What was excellent about this book was Ms. Hore’s delineation of the protagonist’s feelings, the kind of strain she was under, how torn her loyalties were, and lastly, her compassionate, compelling account of her nervous breakdown
What surprised me was how slow it was. I would say that the first two thirds of this piece were slow-going with little sense of direction. The reason for this is probably because the protagonist, referred to as “Minnie Gray” by Ms. Hore, leads a boring, humdrum life. And even though she is recruited by M15 in 1931 to spy on British Communists, much of her work is…you guessed it, boring and humdrum.
I was surprised that such an award-winning author would make this kind of mistake.
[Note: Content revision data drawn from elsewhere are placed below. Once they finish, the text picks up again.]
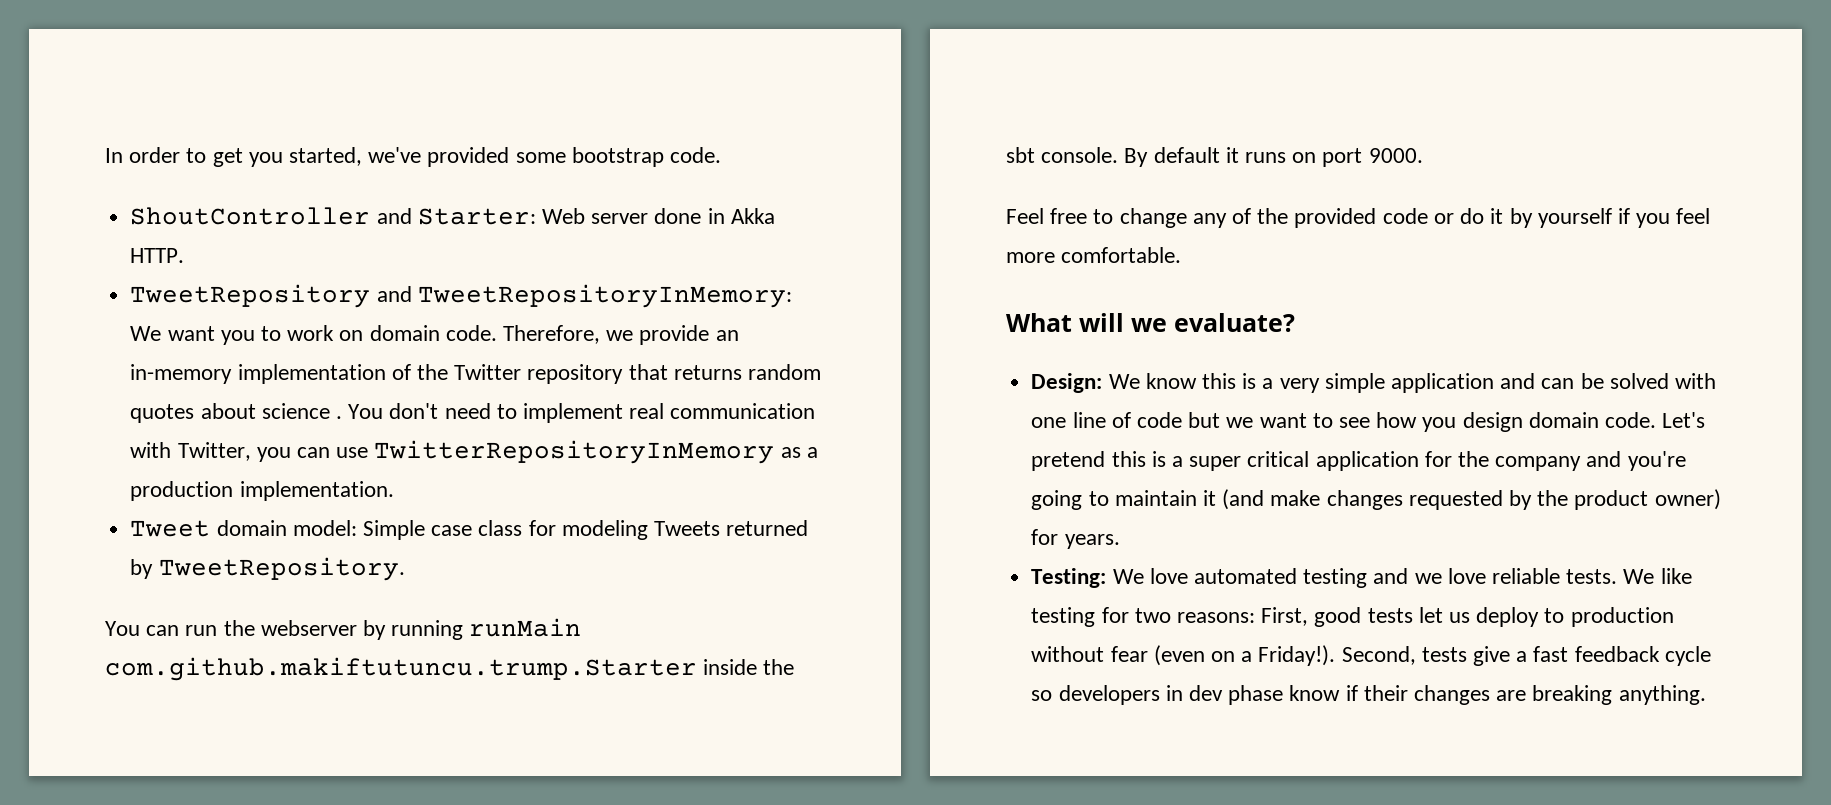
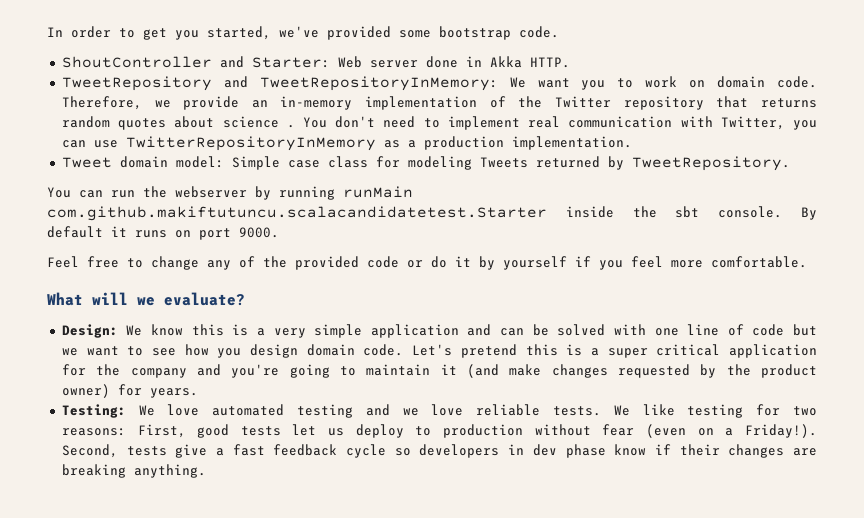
[105,657,697,681] com.github.makiftutuncu.trump.Starter -> [47,206,547,221] com.github.makiftutuncu.scalacandidatetest.Starter

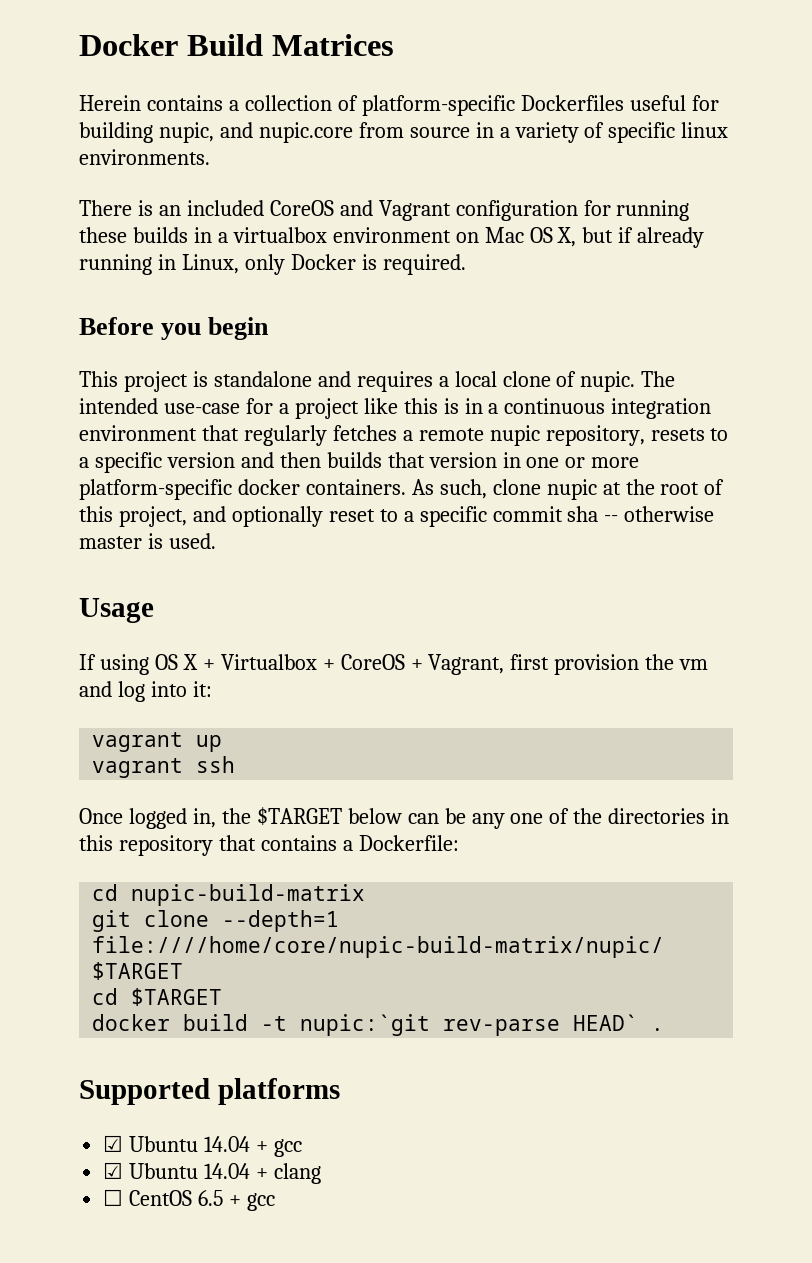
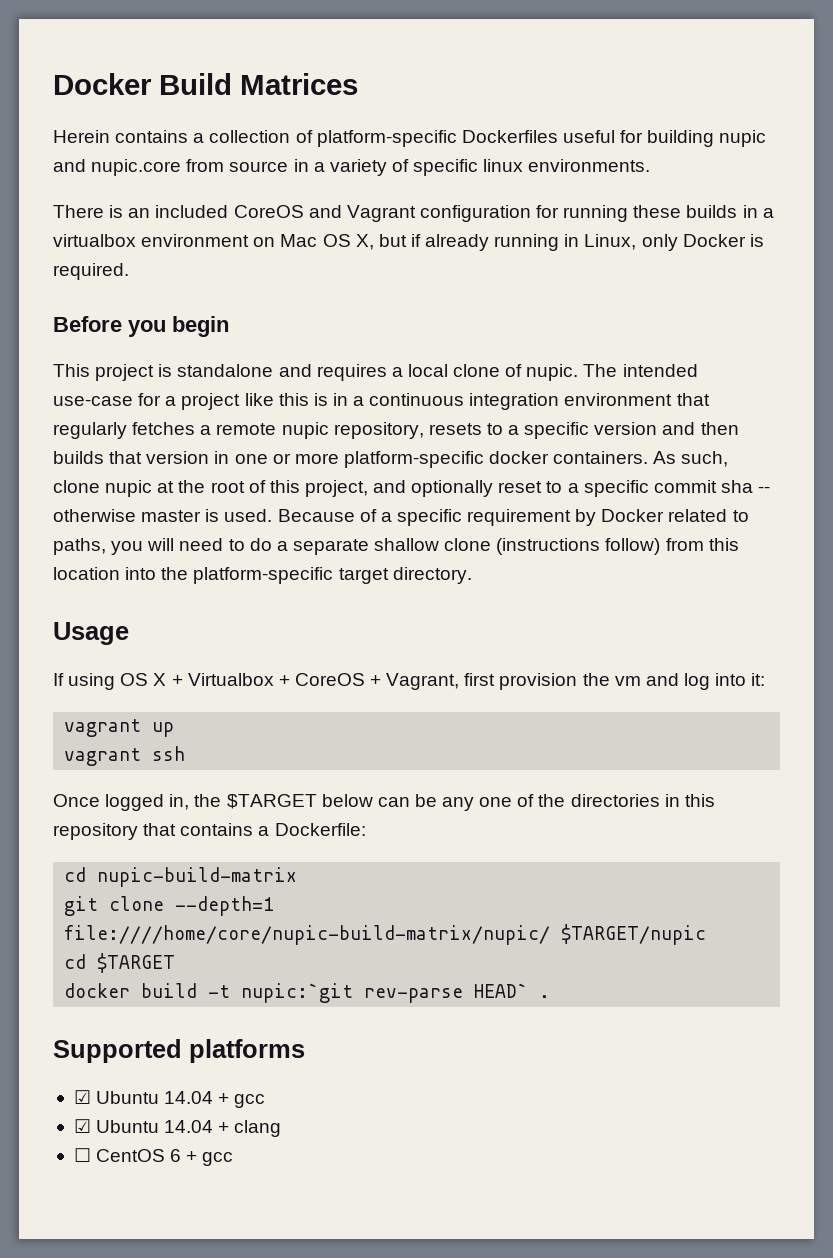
[158,122,214,143] nupic, -> [719,130,767,147] nupic
(216, 541) none -> [277,509,749,526] [53,538,739,555] [53,567,472,584] Because of a specific requirement by Docker related to paths, you will need to do a separate shallow clone (instructions follow) from this location into the platform-specific target directory.
[92,962,184,980] $TARGET -> [561,924,707,945] $TARGET/nupic
[198,1190,224,1206] 6.5 -> [170,1149,182,1162] 6

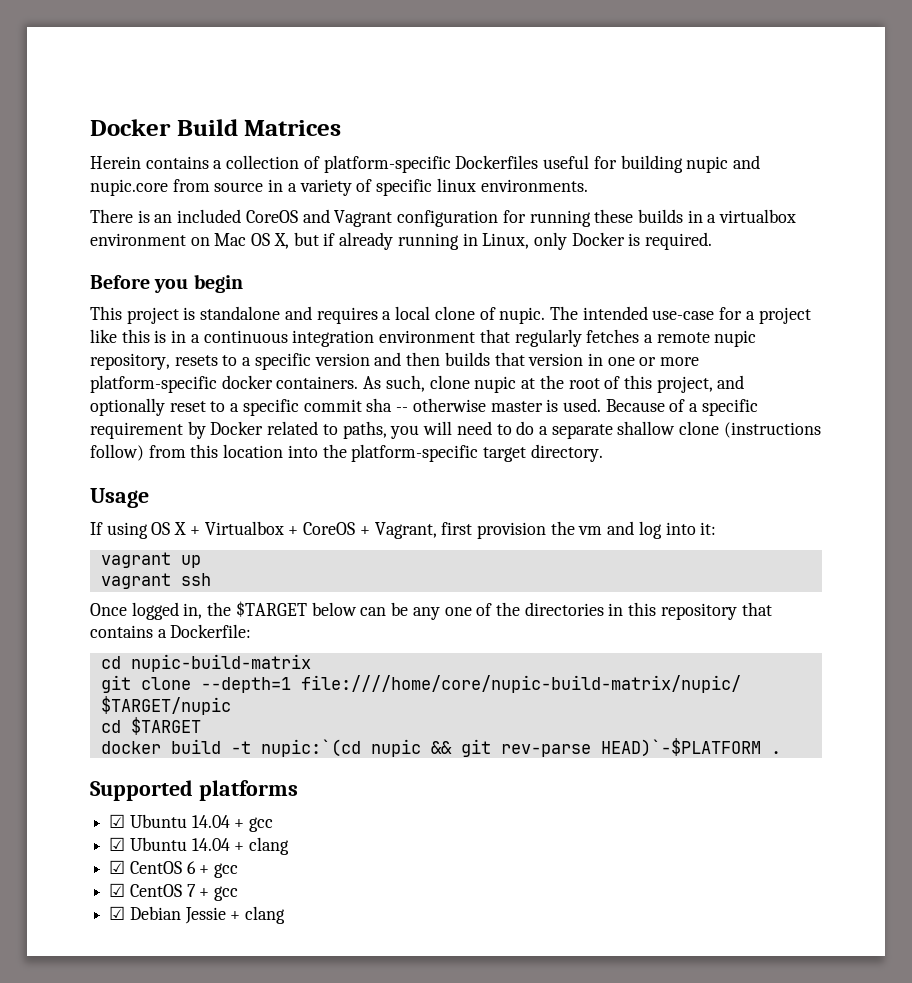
[241,983,529,1003] nupic:`git rev-parse HEAD` -> [260,738,761,757] nupic:`(cd nupic && git rev-parse HEAD)`-$PLATFORM
[73,1148,91,1162] ☐ -> [109,860,126,874] ☑
(234, 1159) none -> [109,883,239,901] [109,906,286,924] // ☑ CentOS 7 + gcc // ☑ Debian Jessie + clang

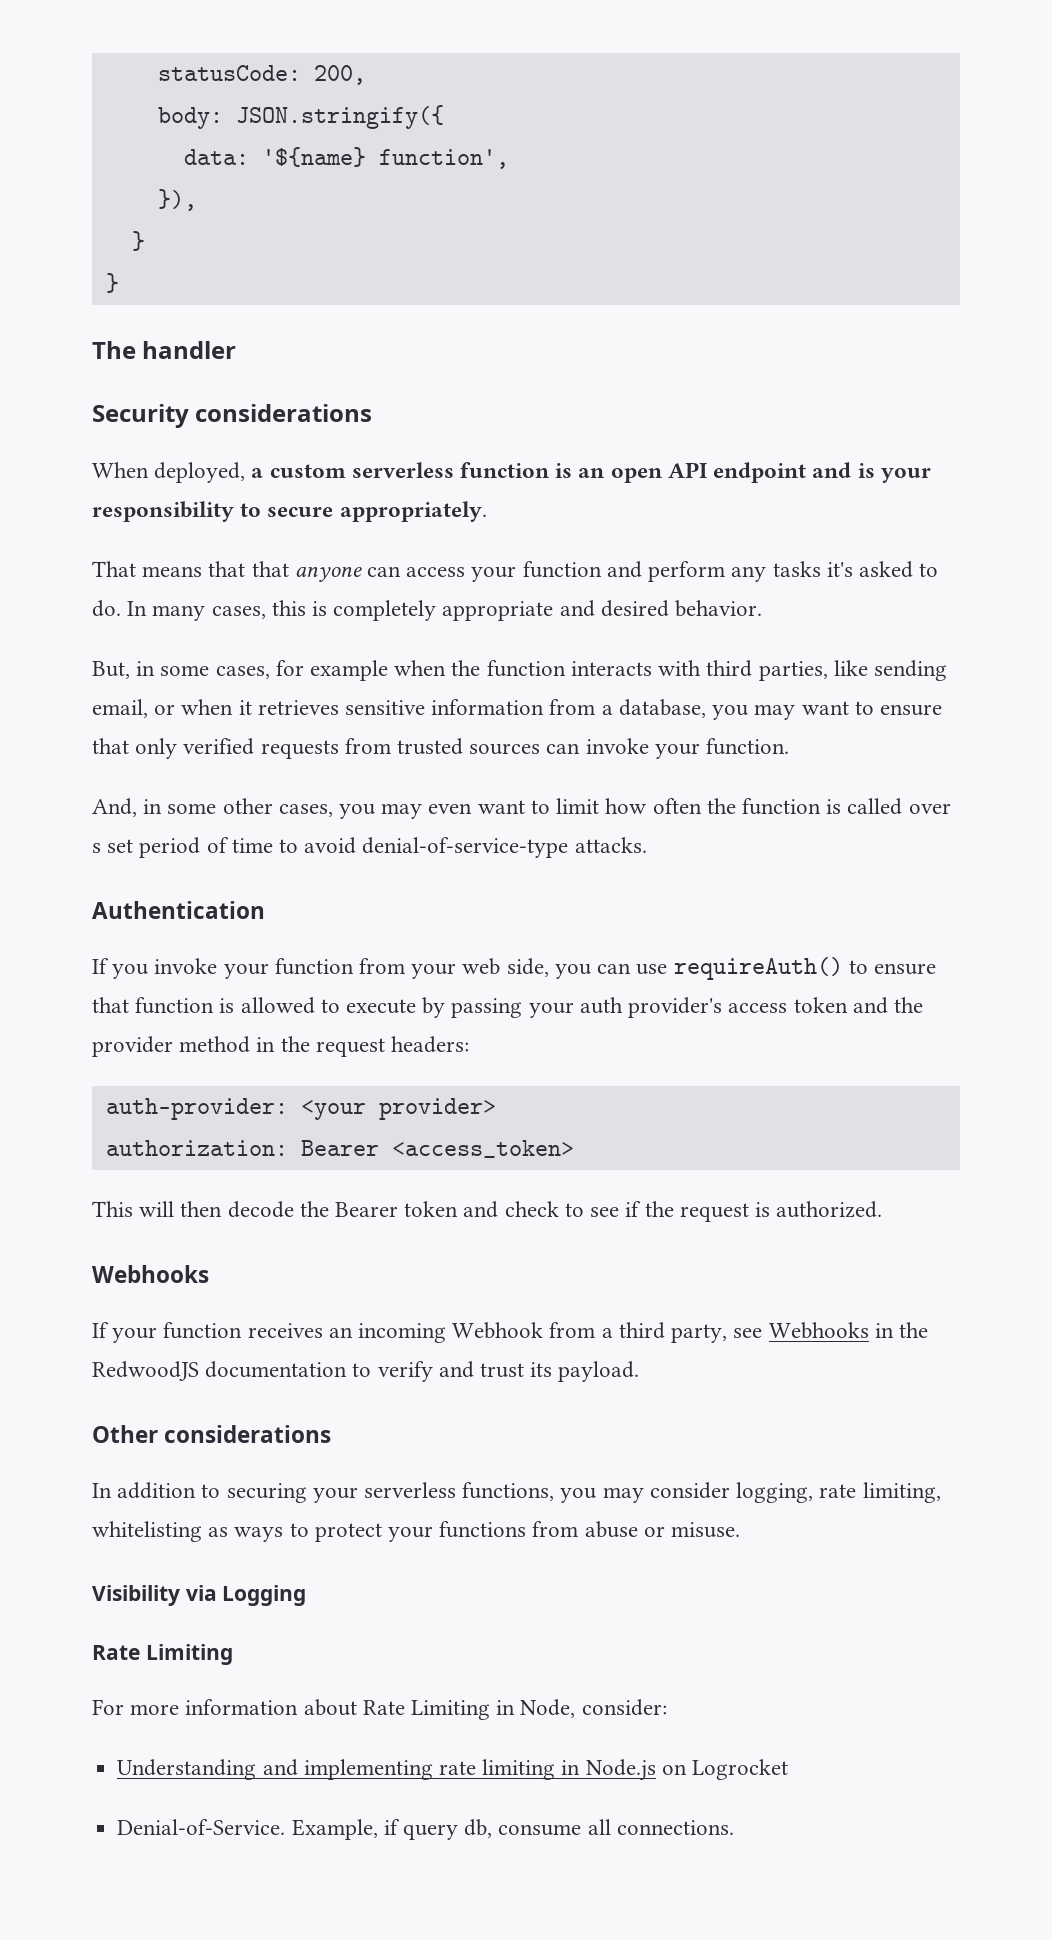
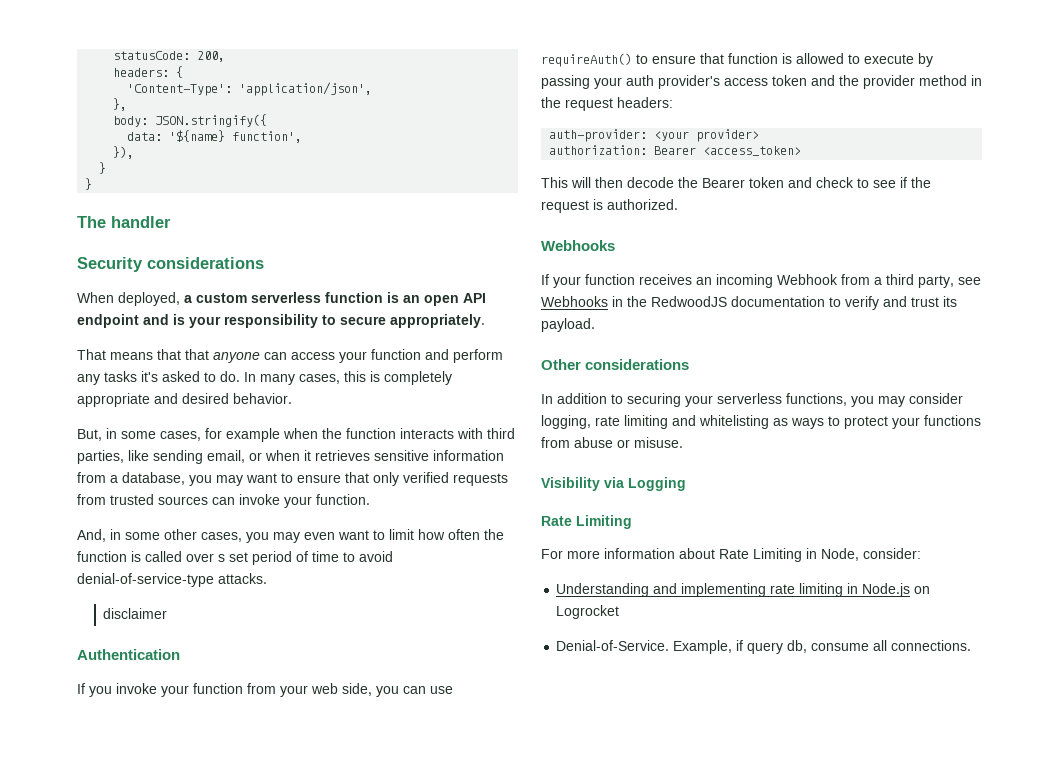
(366, 75) none -> [113,66,184,78] [127,82,373,96] [113,98,128,111] // headers: { // 'Content-Type': 'application/json', // },
(647, 845) none -> [103,608,168,619] // disclaimer
[862,1482,941,1503] limiting, -> [624,415,696,429] limiting and

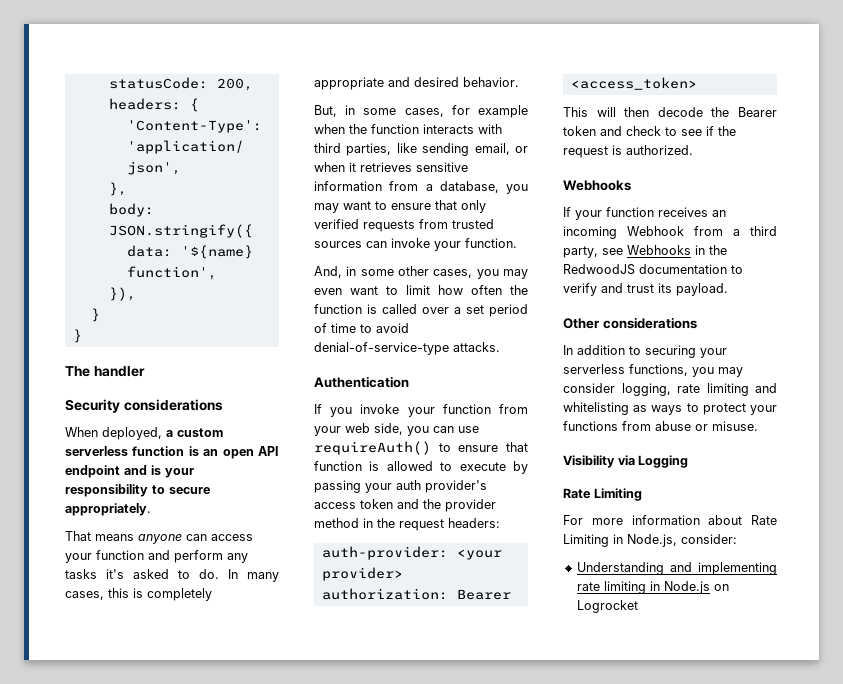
[157,349,209,360] that that -> (134, 537) none
[218,554,225,562] s -> [454,307,461,314] a
[103,608,168,619] // disclaimer -> (500, 347) none
[821,548,859,561] Node, -> [627,534,677,547] Node.js,
[556,640,972,654] // Denial-of-Service. Example, if query db, consume all connections. -> (638, 606) none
It is the same kind of challenge one has with a character who is confused about something. One always has to remember that while it is perfectly fine for the CHARACTER to be confused, it is NEVER good to have a confused READER. Similarly, it is fine for MINNIE GRAY to be bored, but NOT good for the READER to feel bored.
As all novelists should know, it is our job to cut out all the boring bits, so that the reader doesn’t have to wade through them.
Given that this novel is about an amazing young woman who broke the mold for what was considered proper behavior in 1920s and 1930s Britain, it was a great pity that the novel did not begin provocatively with a proper hook, and never built a narrative arc that milked the tension of the real danger she was in.
But what really puzzled me was the name of the protagonist. Why, oh why, did Ms. Hore refer to her as MINNIE Gray, when her real name was OLGA? The fact that her name WAS actually Olga, made the whole episode of the teasing singing of the “Olga Pulloffsky, you beautiful spy” song much more understandable. Of course OLGA Gray would find it very upsetting when her Communists comrades sang it to her as she entered the office every morning, especially as she was Olga the Beautiful Spy. But Ms. Hore’s calling her MINNIE caused this episode to be more puzzling than menacing. A strange thing for such an accomplished author to do.
Ultimately, I found this novel disappointing. Three stars.